開幕戦、ハートレーは15位 【Red Bull Racing】

 一方、マシンパッケージとしてのパフォーマンスは決して悪くはなかった。

 予選で両ドライバーともにミスを犯して本来のポテンシャルを引き出すことができなかったが、「あれほど路面グリップが向上しているとは予想できず、ターン1でブレーキングが早すぎた」というブレンドン・ハートレーは、そこだけで0.2〜0.3秒は失ったと言い、それがなければフォース・インディア勢を上回る13番手だった。

 ピエール・ガスリーは「ターン3で最初のランより50メートルブレーキングを遅らせたらロックして、まっすぐコースオフ。
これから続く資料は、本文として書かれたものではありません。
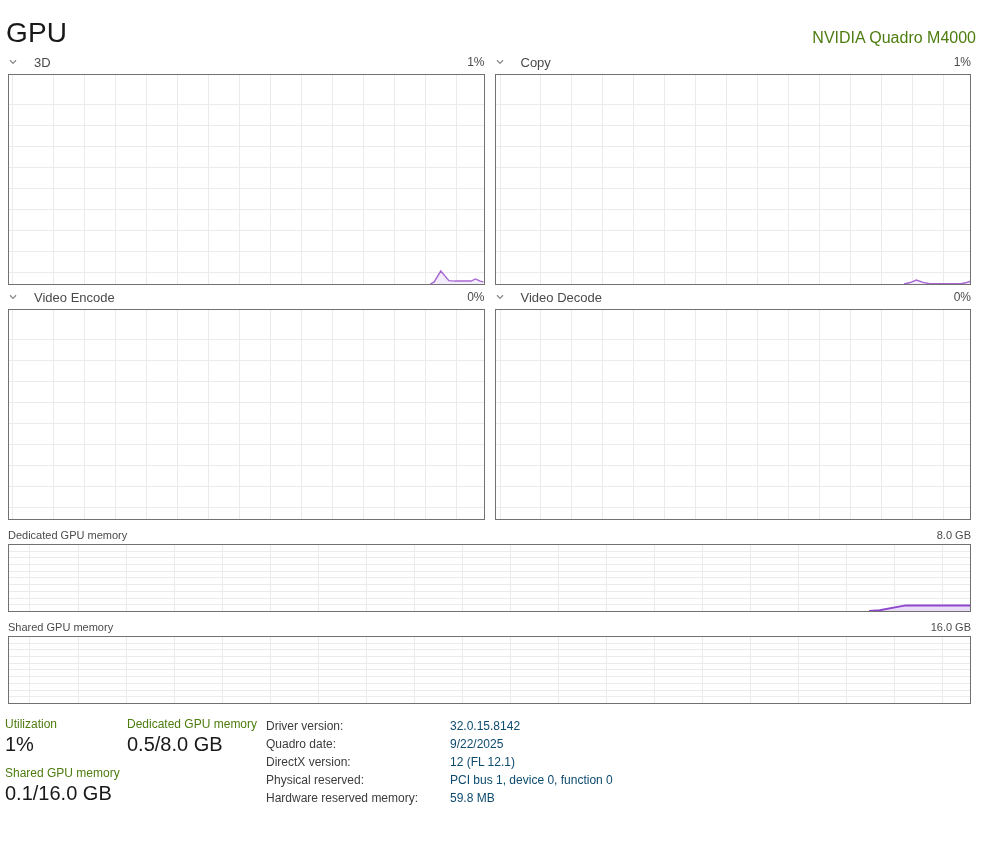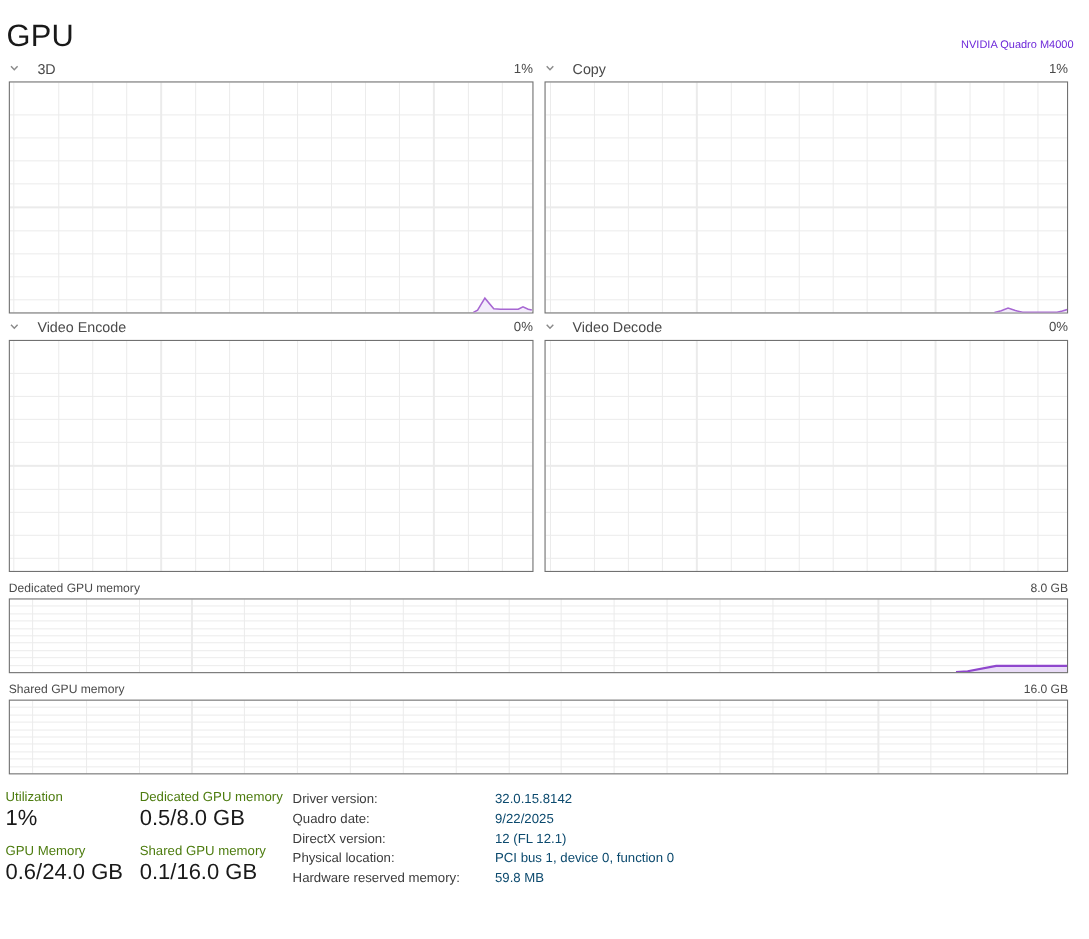"NVIDIA Quadro M4000" .gpu-name { color: #6d28d9 -> #4d7c0f; font-size: 10px -> 16px }
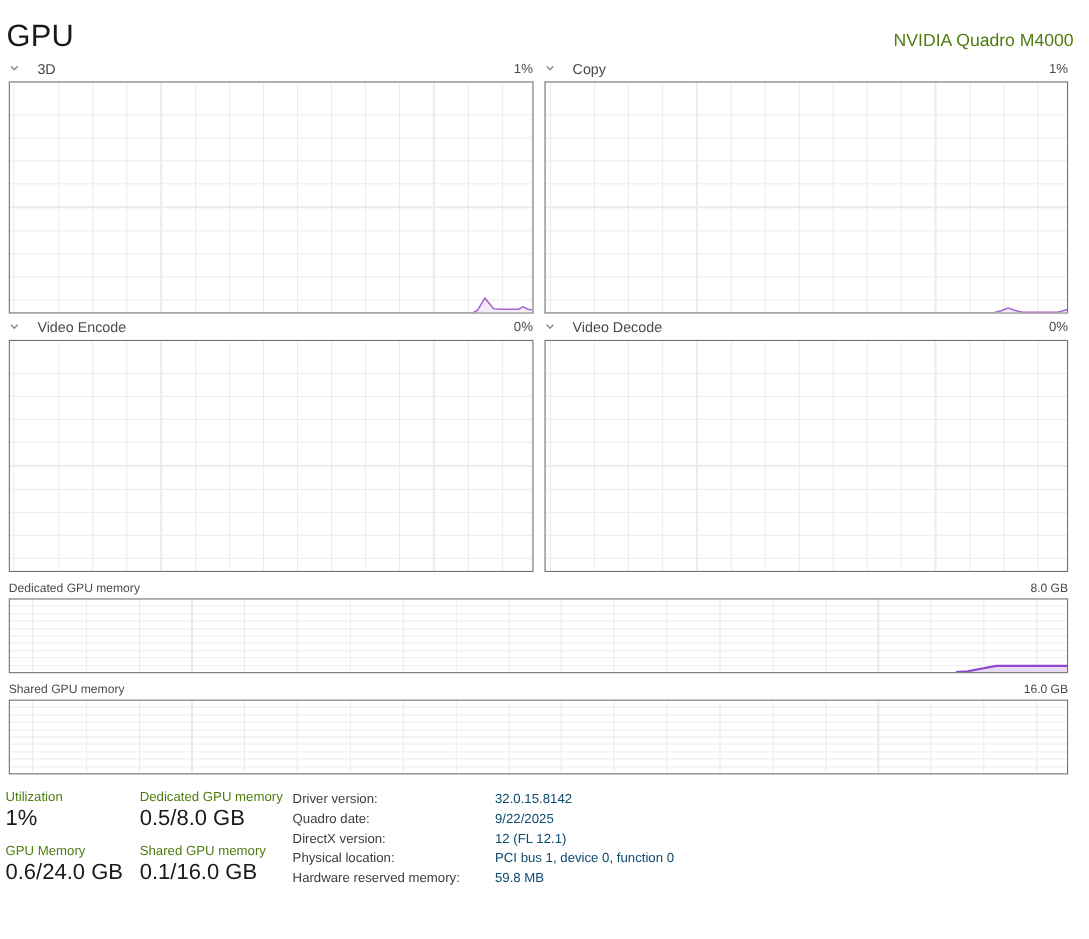"GPU Memory" div { html: <div> <div>GPU Memory</div> <div>0.6/24.0 GB</div> </div> -> none }
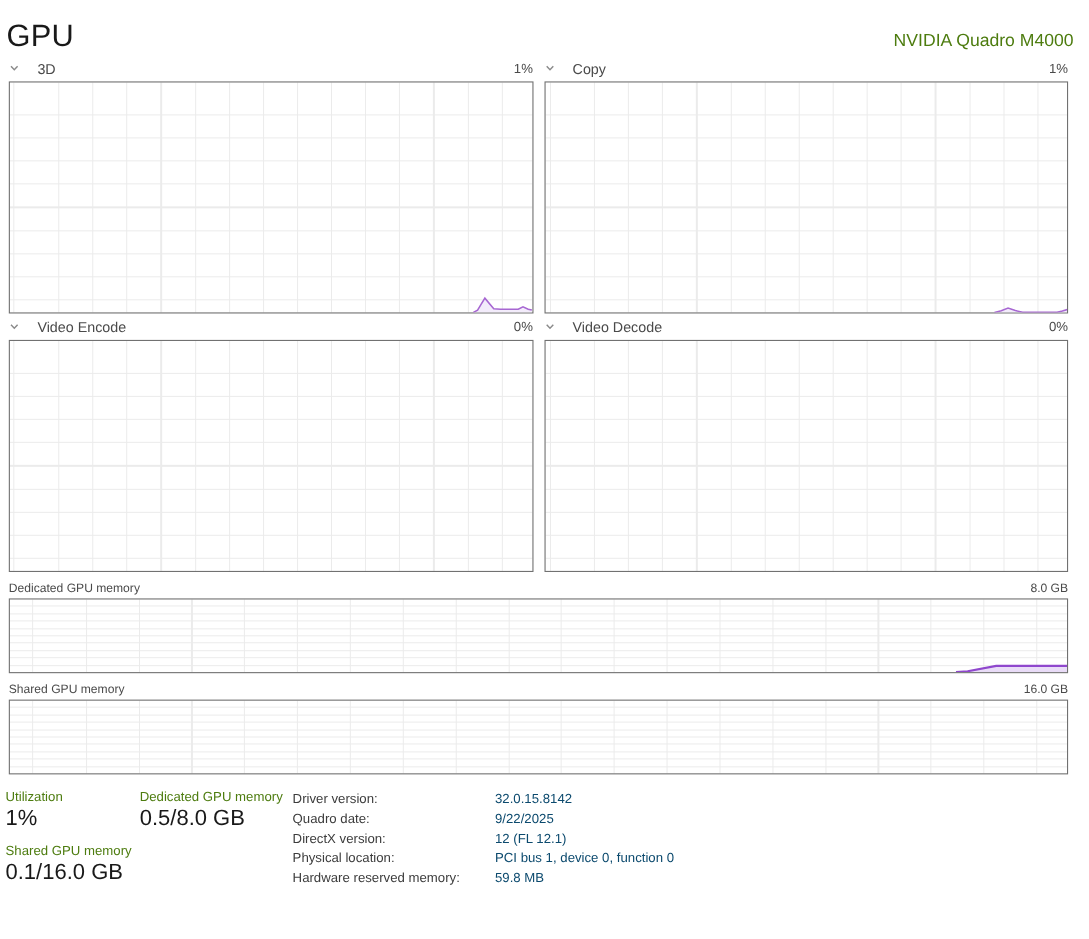"Physical location:" span.detail-label { text: location -> reserved }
Q2を意識して、僅かだけど限界を超えてしまった」。昨年から常にハートレーより0.2〜0.5秒ほど速いタイムを刻んでいるガスリーならば、ミスをしたハートレーと0.459秒しか差がなかった12位のマクラーレン(バンドーン)に近いタイムを刻むことさえできたはずだ。

 だが、ともにアルバート・パークは初体験という両ドライバーの若さが予選での不発につながってしまったことは否めない。

 決勝でもそれは続いた。スタート直後のターン1で派手にタイヤをロックさせたハートレーは、「ブレーキング時にラインを変えて路面のバンプでロックしてしまった」と言い、これもこのサーキットでの経験があれば避けられたミスだった。